Sie mag (ей нравятся) seine blauen Augen und seine Hände.

«Künstlerhände (руки художника, человека искусства)», denkt (думает) Bea.

Werner Hofinger ist weg (ушел: прочь). Helmut Müller kommt in das Zimmer von Bea. Sie träumt (мечтает).

«Was ist denn mit Ihnen los (случилось с Вами)?»

«So schöne Augen. Ein toller (отличный) Mann.»

«Also, Bea», sagt Müller ernst (серьезно) und ein bisschen unfreundlich (недружелюбно), denn (так как) er hat keine blauen Augen und ist auch nicht besonders hübsch (не особенно красив).

«Es ist mir egal (мне безразлично), ob (ли) Herr Hofinger schön ist oder blaue Augen hat. Er ist ein Klient, ein Klient mit Problemen (das Problém). Außerdem (кроме того) ist er ein Freund einer guten Freundin (друг хорошей подруги). Er wohnt bei ihr (у нее) in Berlin, wenn Sie verstehen! Können Sie mir jetzt einen Moment helfen?»

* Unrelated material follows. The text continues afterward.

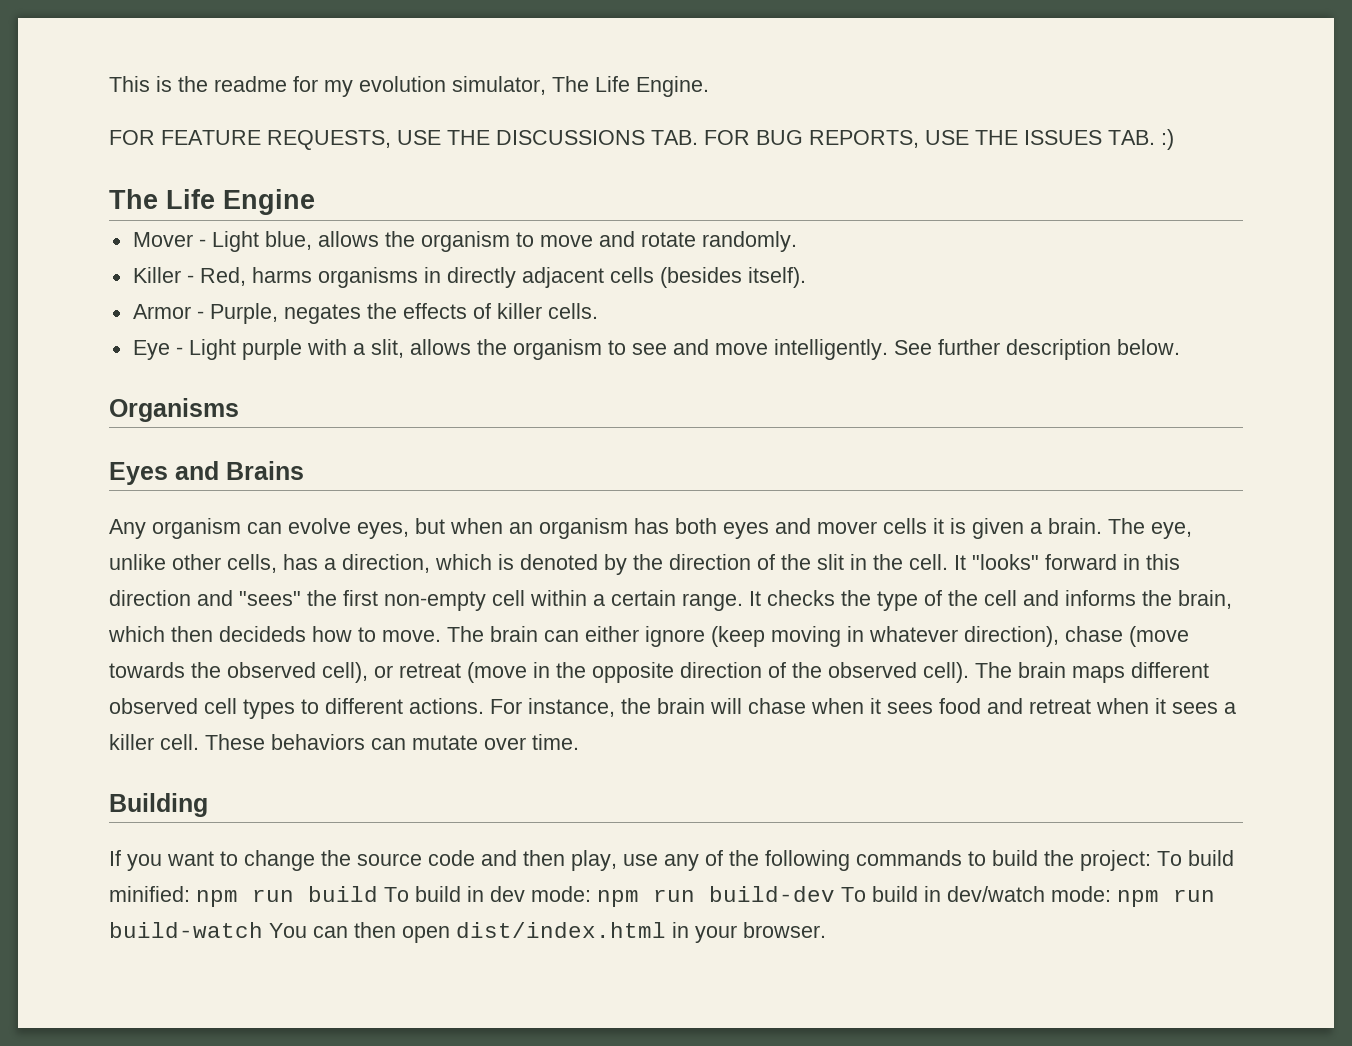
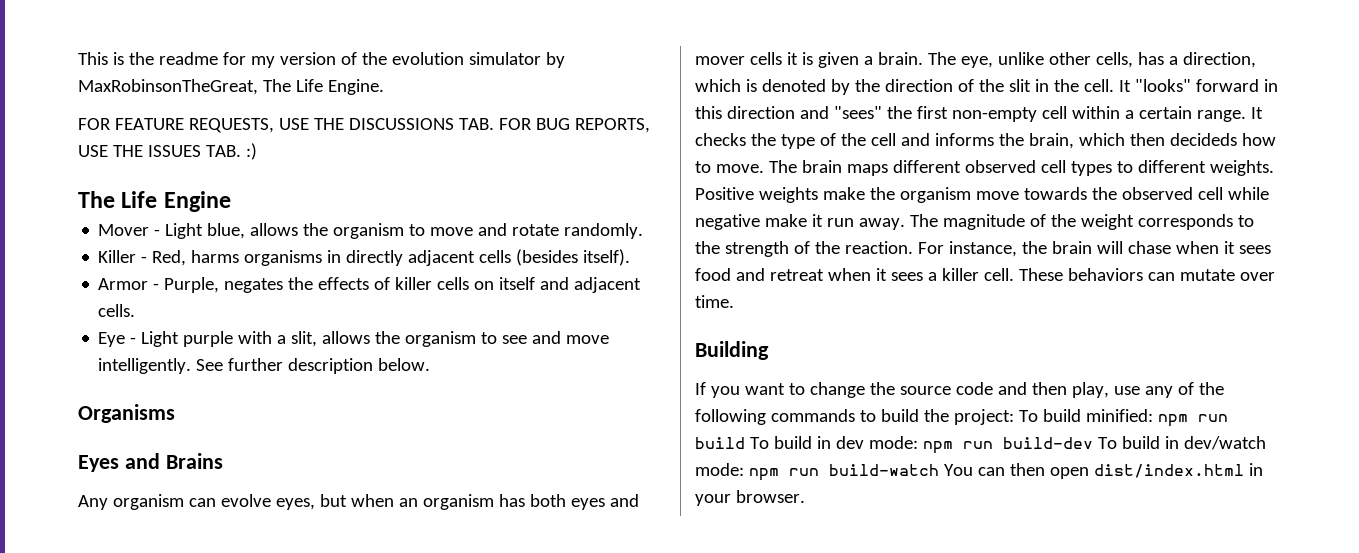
[359,76,546,95] evolution simulator, -> [279,52,565,68] [78,79,258,95] version of the evolution simulator by MaxRobinsonTheGreat,
(542, 311) none -> [437,277,642,293] cells on itself and adjacent
[544,626,1189,647] [109,662,1066,683] can either ignore (keep moving in whatever direction), chase (move towards the observed cell), or retreat (move in the opposite direction of the observed cell). The brain -> (842, 166) none
[409,698,484,714] actions. -> [1209,160,1274,176] [695,187,1269,203] [695,214,1254,230] [695,241,913,257] weights. Positive weights make the organism move towards the observed cell while negative make it run away. The magnitude of the weight corresponds to the strength of the reaction.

«Zu dumm» (слишком глупо = какая досада!), denkt Bea. «Immer, wenn mir ein Mann gefällt (всегда, когда мне нравится), ist er entweder verheiratet oder (либо женат либо) hat eine Freundin.» Sie nimmt einen Bleistift (карандаш) und ein Heft (тетрадь) und geht zu ihrem Chef.


3


Werner Hofinger geht aus dem Büro, steht im Zimmer der Sekretärin.

«Was ist los? Ist etwas nicht in Ordnung?» fragt Bea.

«Nichts, nichts. Danke. Ich bin ein bisschen nervös.»

«Machen Sie sich keine Sorgen, Herr Müller ist ein wunderbarer Detektiv...»

«Ich weiß, ich weiß.»

«Soll ich ein Taxi rufen?»

«Nein danke, ich geh' lieber ein bisschen spazieren. Ich brauche etwas Ruhe. Ich bin ja um fünf wieder hier!»